READING THE TBR, DAY 32: One Sip at a Time (2017) by Keith Van Sickle

Don’t you love those book exchanges that have started popping up all over the place? Take a book, leave a book, it’s the sharing economy at his finest. They simultaneously widen your reading horizons and introduce to you new authors and even genres while also acting as repositories for all the books you don’t want to keep but don’t have anyone specific to pass on certain titles to. 

(Carve the Mark, I would not wish on anyone I know, for example.)

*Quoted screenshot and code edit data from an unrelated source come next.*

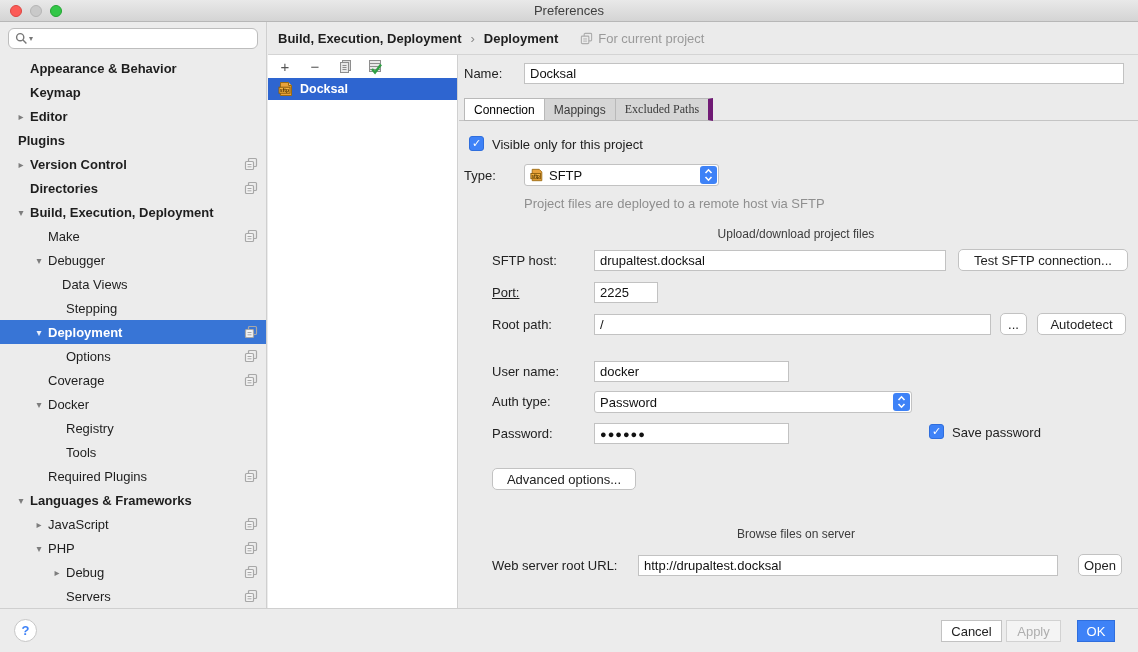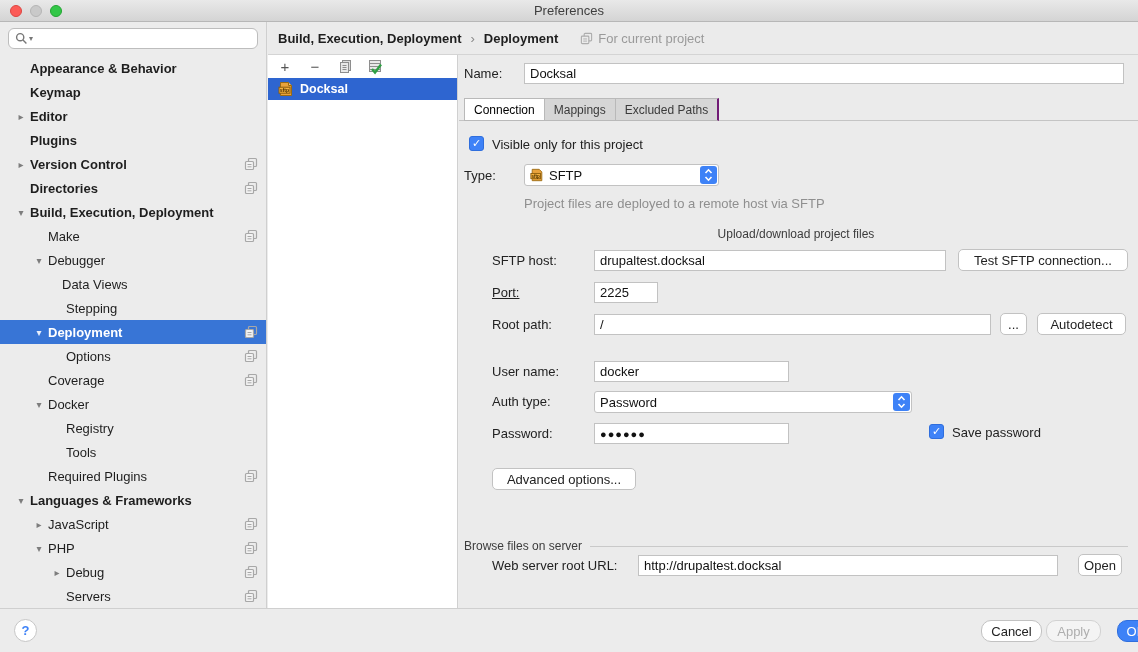--- a/index.html
+++ b/index.html
@@ -60,7 +60,7 @@
   .tabs { position:absolute; top:43px; left:5px; display:flex; z-index:2; }
   .tab { height:23px; padding:0 9px; font-size:12px; color:#3a3a3a; display:flex; align-items:center;
     background:#d6d6d6; border:1px solid #b9b9b9; border-right:none; }
-  .tab:last-child { border-right:2px solid #701a75; }
+  .tab:last-child { border-right:5px solid #701a75;font-family:Liberation Serif, serif; }
   .tab.active { background:#fff; color:#000; }
   .tabline { position:absolute; top:65px; left:0; right:0; height:1px; background:#c4c4c4; }
   .checkbox { position:absolute; width:15px; height:15px; border-radius:3px; background:#3e82f7; border:1px solid #2f6edd;

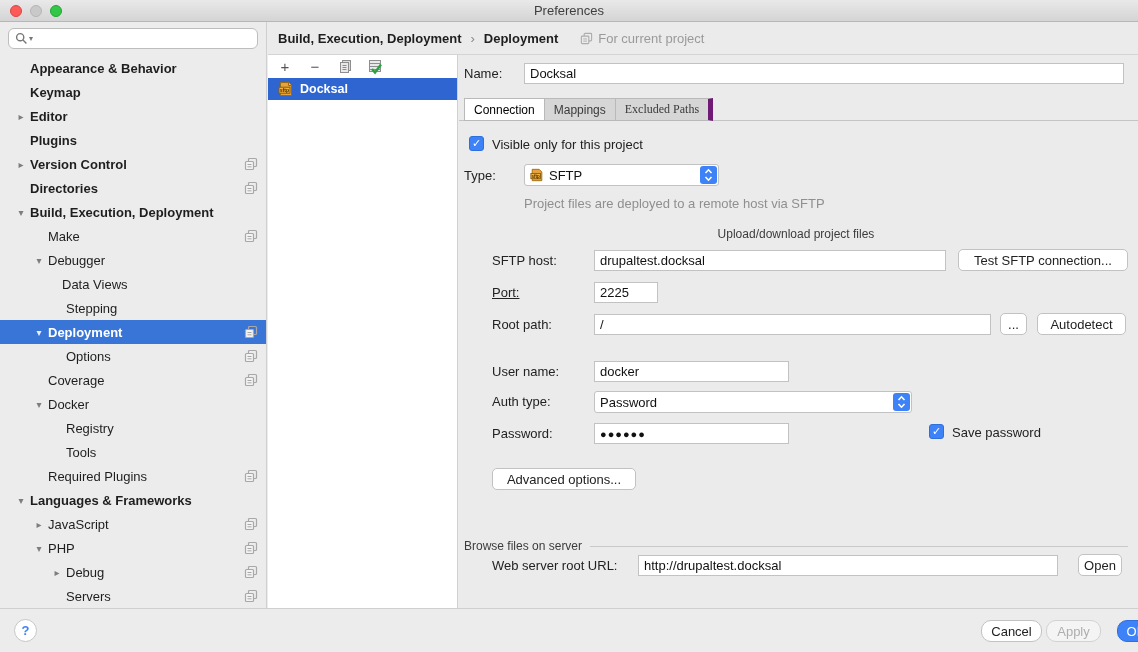--- a/index.html
+++ b/index.html
@@ -119,7 +119,7 @@
           <span class="arrow">▸</span>
           <span class="tlabel">Editor</span>
         </div>
-        <div class="tree-row bold" style="padding-left: 12px;">
+        <div class="tree-row bold" style="padding-left: 0;">
           <span class="arrow"></span>
           <span class="tlabel">Plugins</span>
         </div>

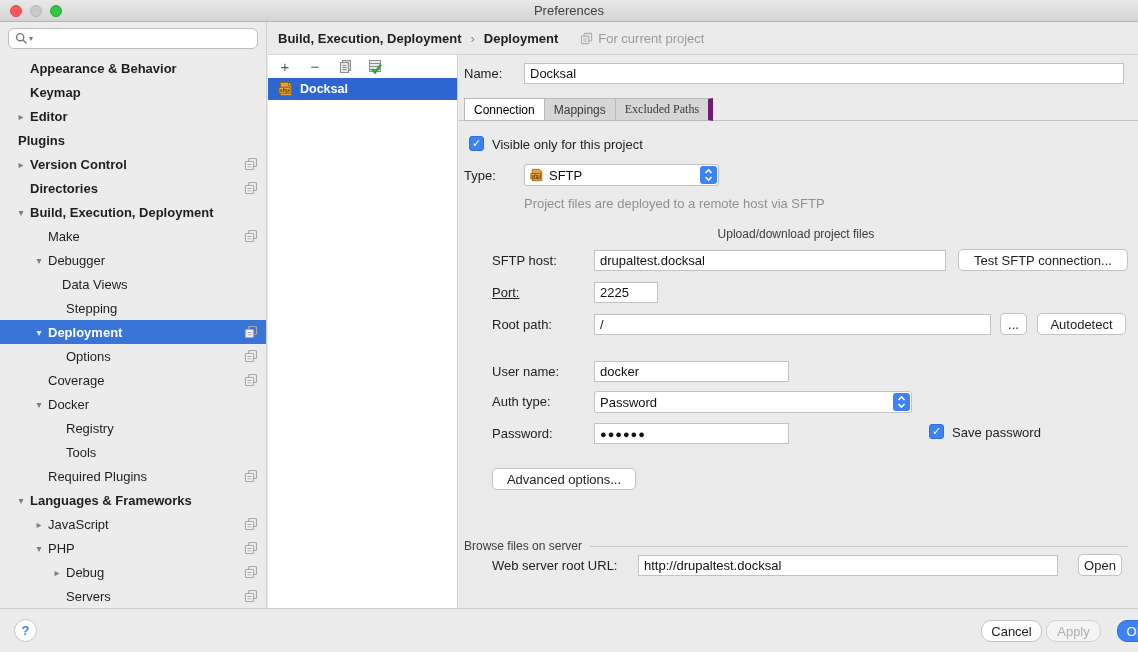--- a/index.html
+++ b/index.html
@@ -387,7 +387,7 @@
 
     <button class="btn" style="left:33px; top:413px; width:144px;">Advanced options...</button>
 
-    <div class="section" style="top:484px;">
+    <div class="section" style="top:472px;flex-direction:column;">
       <span class="slab">Browse files on server</span>
       <span class="sline"></span>
     </div>

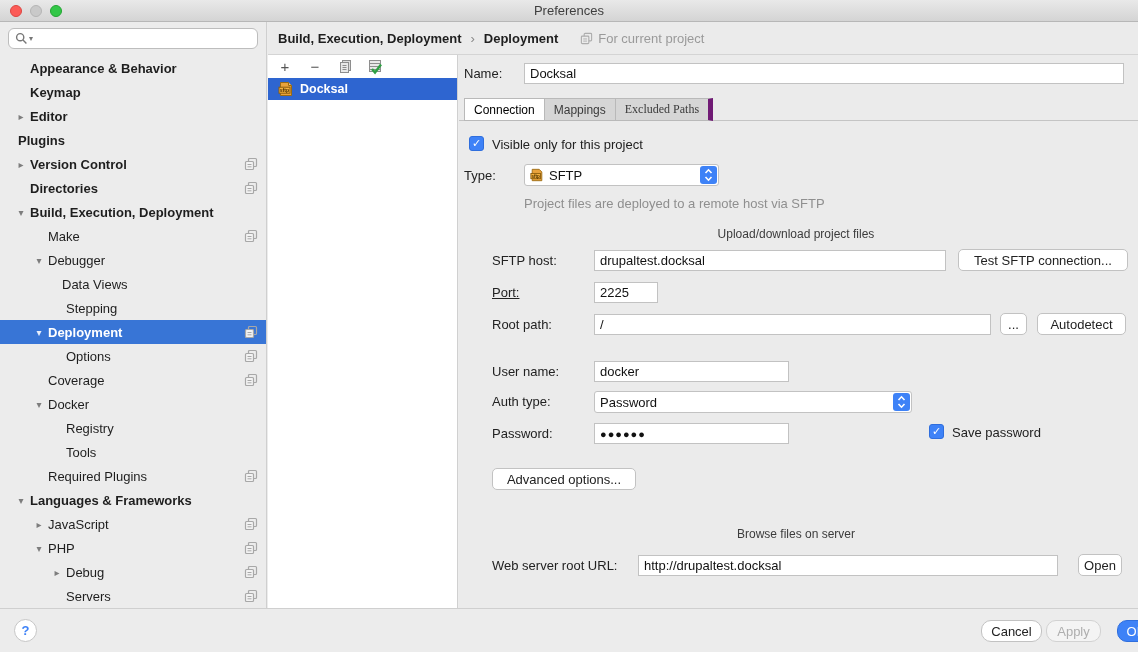--- a/index.html
+++ b/index.html
@@ -78,7 +78,7 @@
   .footer { position:absolute; bottom:0; left:0; width:100%; height:44px; background:#ececec; border-top:1px solid #cfcfcf; }
   .help { position:absolute; left:14px; top:10px; width:23px; height:23px; border-radius:50%; background:#fff;
     border:1px solid #c6c6c6; color:#3e82f7; font-size:13px; font-weight:bold; text-align:center; line-height:21px; }
-  .fbtn { position:absolute; top:11px; height:22px; border-radius:10px; font-size:13px; font-family:"Liberation Sans", sans-serif;margin-left:40px; }
+  .fbtn { position:absolute; top:11px; height:22px; border-radius:0; font-size:13px; font-family:"Liberation Sans", sans-serif; }
   .fbtn.cancel { left:941px; width:61px; background:#fff; border:1px solid #c2c2c2; color:#222; }
   .fbtn.apply { left:1006px; width:55px; background:#f4f4f4; border:1px solid #d2d2d2; color:#aeaeae; }
   .fbtn.ok { left:1077px; width:38px; background:#3e82f7; border:1px solid #2f6edd; color:#fff; }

Try as I might, I simply cannot resist the lure of FREE BOOKS, and so always check any time I walk past one of these most excellent installations. Rarely do I walk away without at least one new book — always vowing to return and replenish the stocks with some unwanted copies of my own, or even bring back the book I have just taken. (And sometimes I even do.) And sometimes, the books I choose are utterly charming.

One such find was this book, a genial recounting of American couple Keith and Val — Keith is the storyteller — who decide to go freelance in their IT-centric careers (I think?) and live at least part of each year in Provence. A series of vignettes detailing their valiant struggles with the language, the culture and the mores of the delightful but assuredly different French, the book is sometimes funny, sometimes thoughtful, and at all times envy-inducing. Because who doesn’t want to spend months at a time in Provence?

Crazy people, that’s who. 

SCORECARD

TBR DAY 32: One Sip at a Time: Learning to Live in Provence  by Keith Van Sickle
GENRE: Travel Narrative
PUBLISHED: 2017
TIME ON THE TBR: ~ 1 year.  
PURCHASED FROM: The Little Bookroom, Melbourne Central.
KEEP: No, I’ll return it to the Little Bookroom. Probably.